Top of Extracted entries

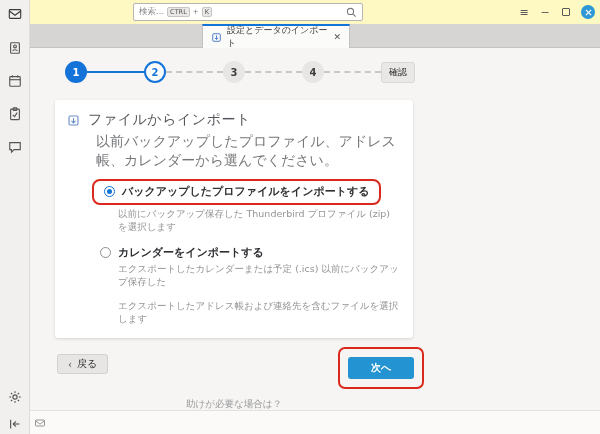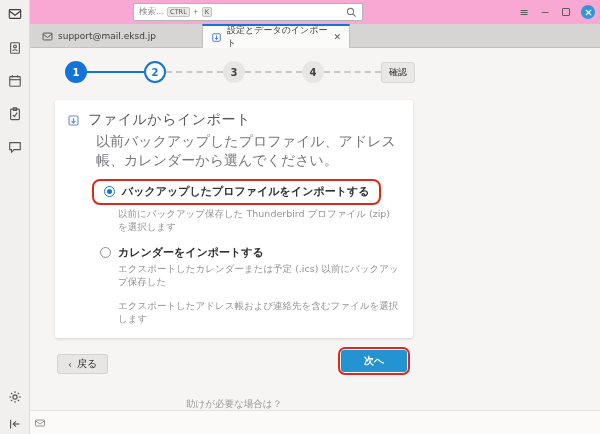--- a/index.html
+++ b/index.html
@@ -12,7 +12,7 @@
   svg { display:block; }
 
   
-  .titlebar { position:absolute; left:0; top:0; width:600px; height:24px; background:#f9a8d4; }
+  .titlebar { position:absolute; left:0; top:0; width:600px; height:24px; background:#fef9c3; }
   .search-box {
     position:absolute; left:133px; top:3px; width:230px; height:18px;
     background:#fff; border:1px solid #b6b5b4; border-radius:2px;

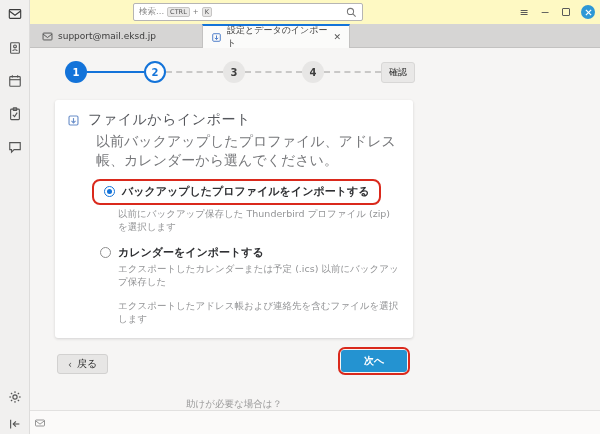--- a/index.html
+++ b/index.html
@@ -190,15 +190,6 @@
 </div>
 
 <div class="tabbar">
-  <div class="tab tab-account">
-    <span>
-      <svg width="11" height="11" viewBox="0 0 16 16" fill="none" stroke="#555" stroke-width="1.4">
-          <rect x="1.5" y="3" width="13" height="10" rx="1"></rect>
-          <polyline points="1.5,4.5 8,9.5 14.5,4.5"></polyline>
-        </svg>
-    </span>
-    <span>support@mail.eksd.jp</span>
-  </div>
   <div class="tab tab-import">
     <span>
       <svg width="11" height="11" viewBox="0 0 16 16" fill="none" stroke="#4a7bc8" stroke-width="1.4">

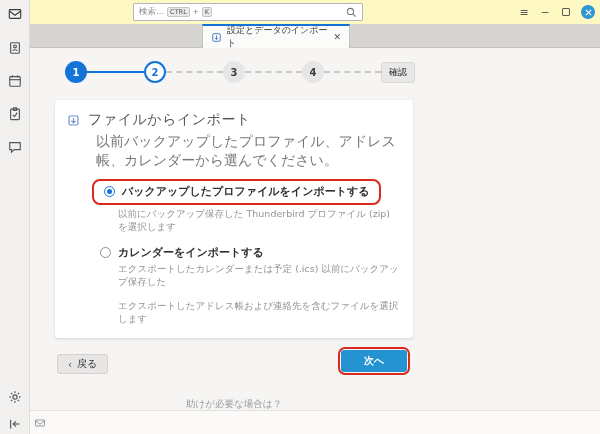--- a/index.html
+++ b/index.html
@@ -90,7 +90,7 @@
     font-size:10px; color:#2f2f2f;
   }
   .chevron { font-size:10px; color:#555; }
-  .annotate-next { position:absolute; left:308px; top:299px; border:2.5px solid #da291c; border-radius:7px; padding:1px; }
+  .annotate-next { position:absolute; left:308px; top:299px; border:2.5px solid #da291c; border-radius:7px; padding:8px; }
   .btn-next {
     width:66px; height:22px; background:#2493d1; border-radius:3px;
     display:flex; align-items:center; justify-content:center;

Bottom of Extracted entries
Top of Extracted entries

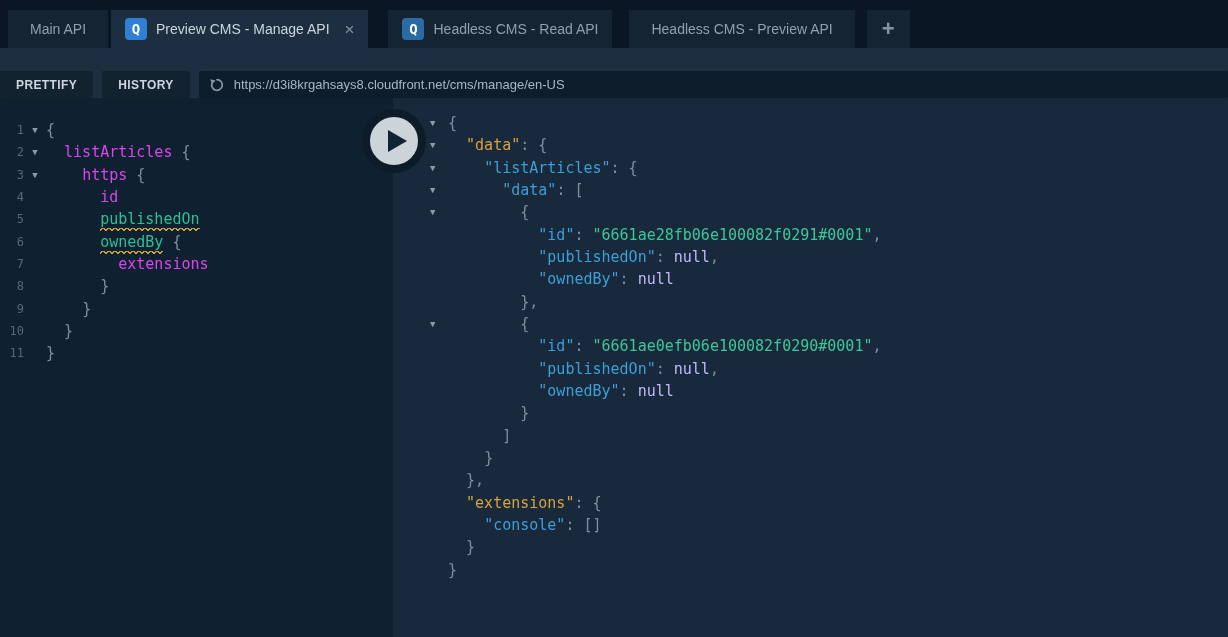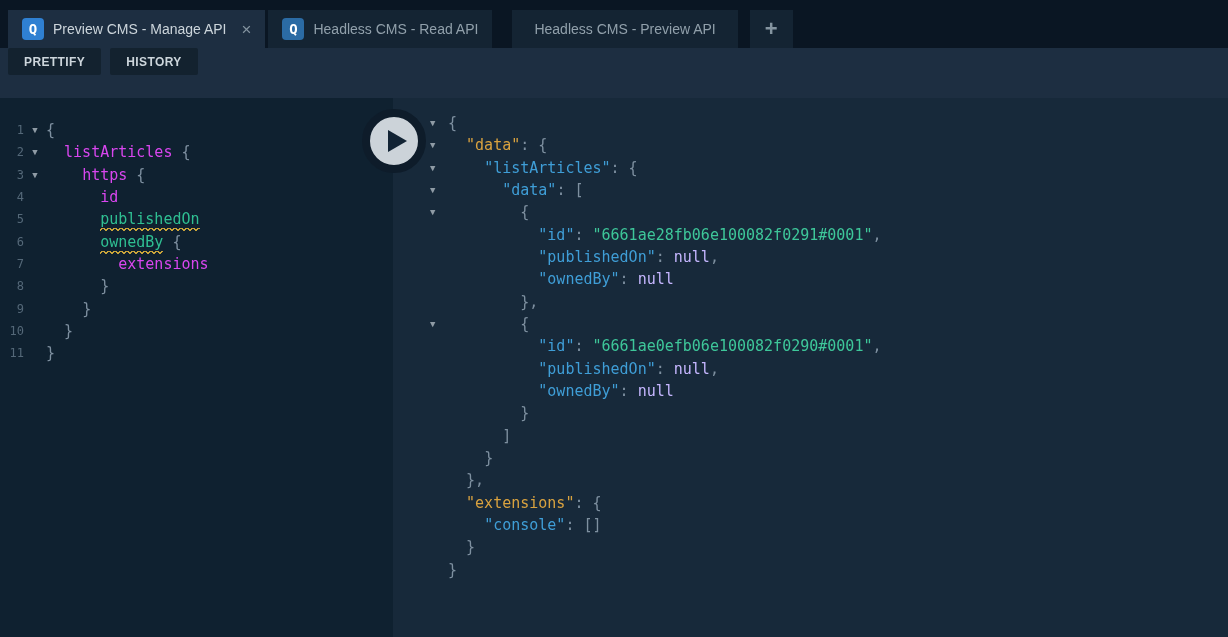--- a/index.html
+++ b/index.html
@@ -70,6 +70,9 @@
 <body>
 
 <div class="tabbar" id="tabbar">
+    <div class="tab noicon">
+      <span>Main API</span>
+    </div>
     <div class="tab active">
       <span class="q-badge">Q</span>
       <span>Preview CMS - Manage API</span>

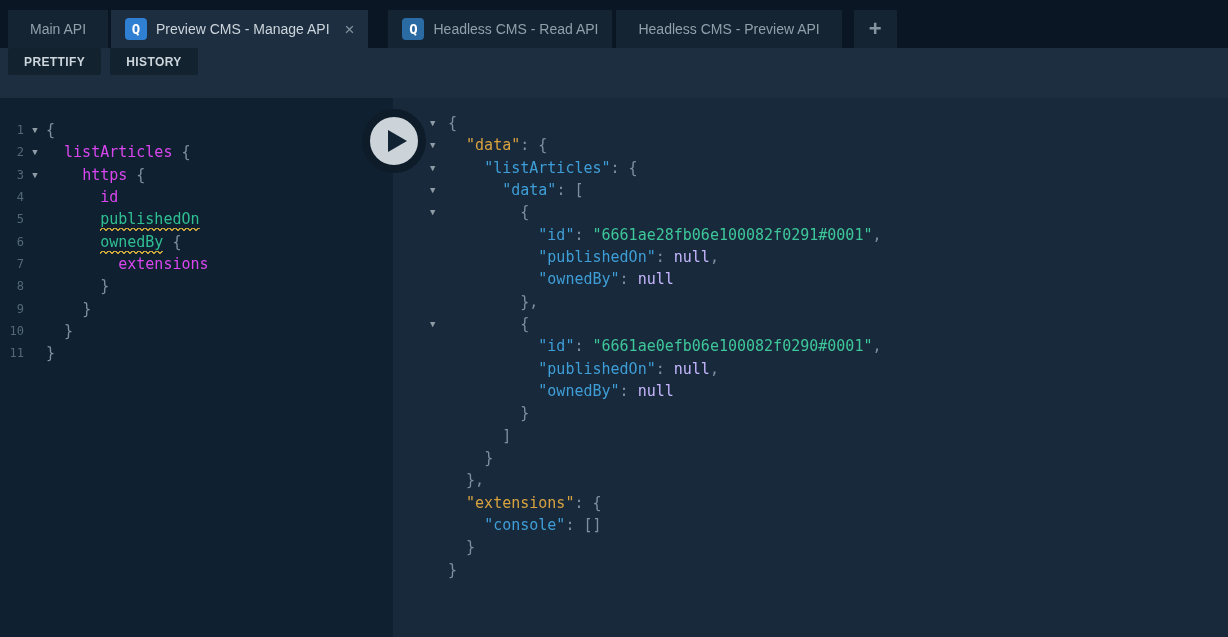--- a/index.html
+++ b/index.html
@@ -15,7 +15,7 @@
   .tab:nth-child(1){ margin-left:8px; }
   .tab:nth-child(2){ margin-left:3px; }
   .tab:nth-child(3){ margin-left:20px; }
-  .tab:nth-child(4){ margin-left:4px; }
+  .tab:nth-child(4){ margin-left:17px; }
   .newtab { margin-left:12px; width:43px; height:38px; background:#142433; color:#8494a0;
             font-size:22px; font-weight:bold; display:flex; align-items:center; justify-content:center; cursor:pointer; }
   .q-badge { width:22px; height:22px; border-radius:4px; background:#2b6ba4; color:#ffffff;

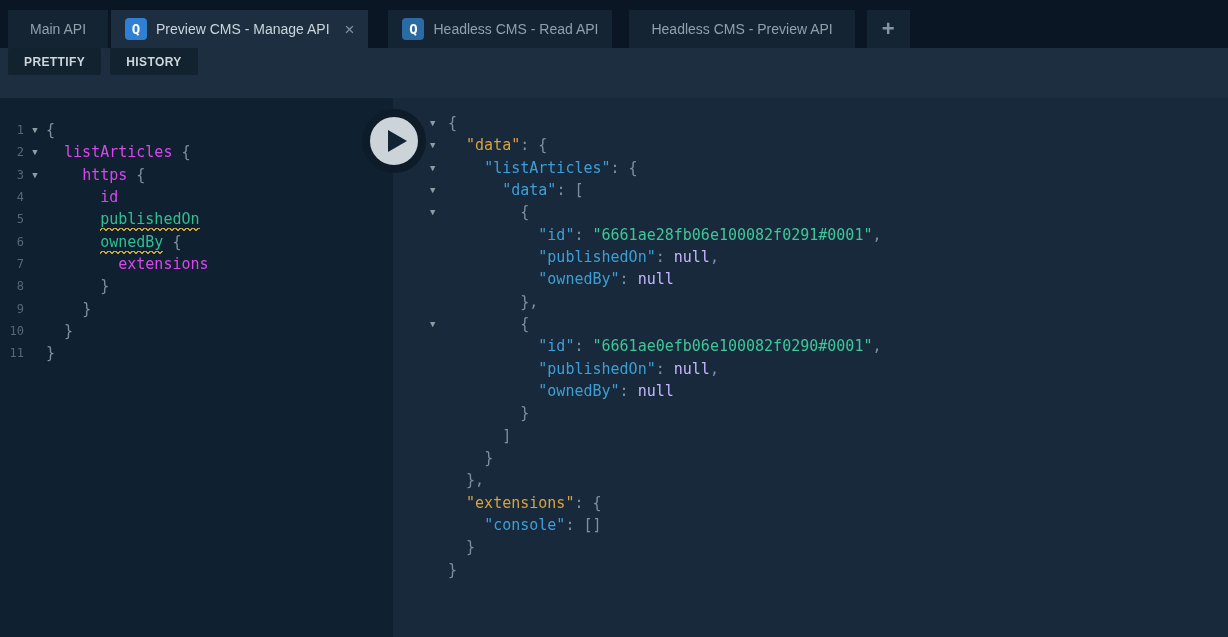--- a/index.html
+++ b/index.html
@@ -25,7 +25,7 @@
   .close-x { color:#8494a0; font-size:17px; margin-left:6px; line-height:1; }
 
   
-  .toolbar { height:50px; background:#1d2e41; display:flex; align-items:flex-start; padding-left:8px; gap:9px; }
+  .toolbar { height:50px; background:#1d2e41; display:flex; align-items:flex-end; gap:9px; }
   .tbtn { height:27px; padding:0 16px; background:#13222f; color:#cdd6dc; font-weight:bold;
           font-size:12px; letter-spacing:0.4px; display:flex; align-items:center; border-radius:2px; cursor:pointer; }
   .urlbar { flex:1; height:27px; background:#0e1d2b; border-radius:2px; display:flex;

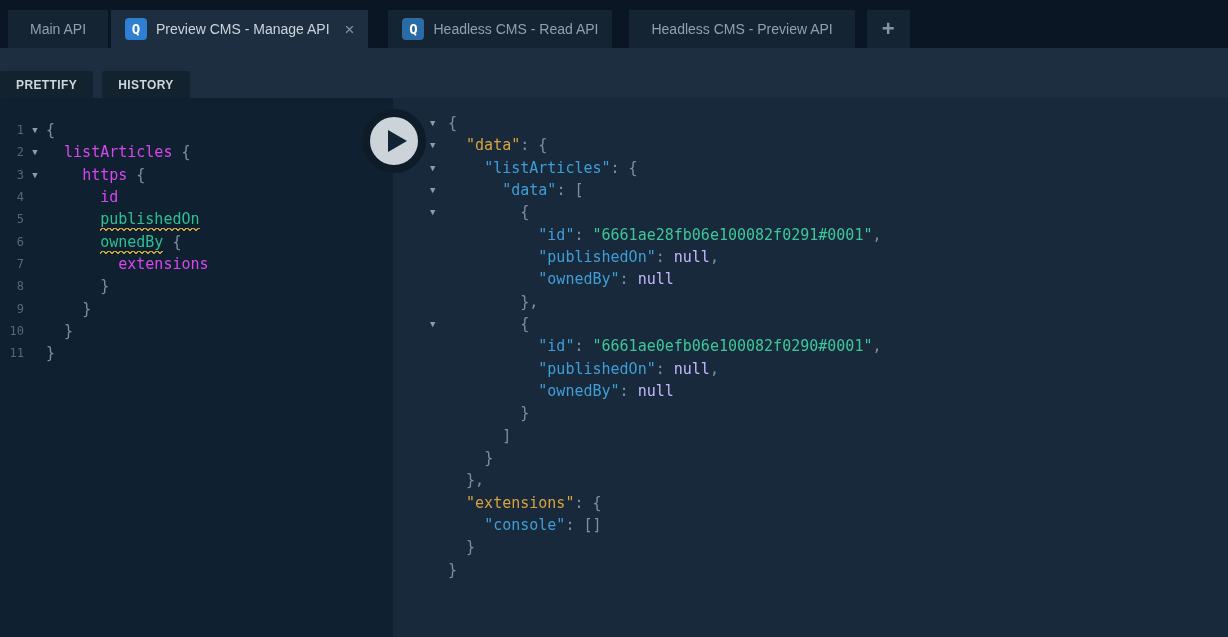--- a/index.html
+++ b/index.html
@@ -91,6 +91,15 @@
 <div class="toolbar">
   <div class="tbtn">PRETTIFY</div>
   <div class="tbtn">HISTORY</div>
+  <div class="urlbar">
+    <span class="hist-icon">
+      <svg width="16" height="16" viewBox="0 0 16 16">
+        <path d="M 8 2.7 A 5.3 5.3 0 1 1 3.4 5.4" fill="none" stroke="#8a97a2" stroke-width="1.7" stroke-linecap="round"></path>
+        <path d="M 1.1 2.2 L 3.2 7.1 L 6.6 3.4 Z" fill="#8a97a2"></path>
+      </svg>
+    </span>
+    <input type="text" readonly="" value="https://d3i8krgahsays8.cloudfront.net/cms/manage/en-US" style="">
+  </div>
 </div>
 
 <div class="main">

Bottom of Extracted entries

» Work item
Using the entries above, state how many lines include the word "badge", with no other words.

» Reply
2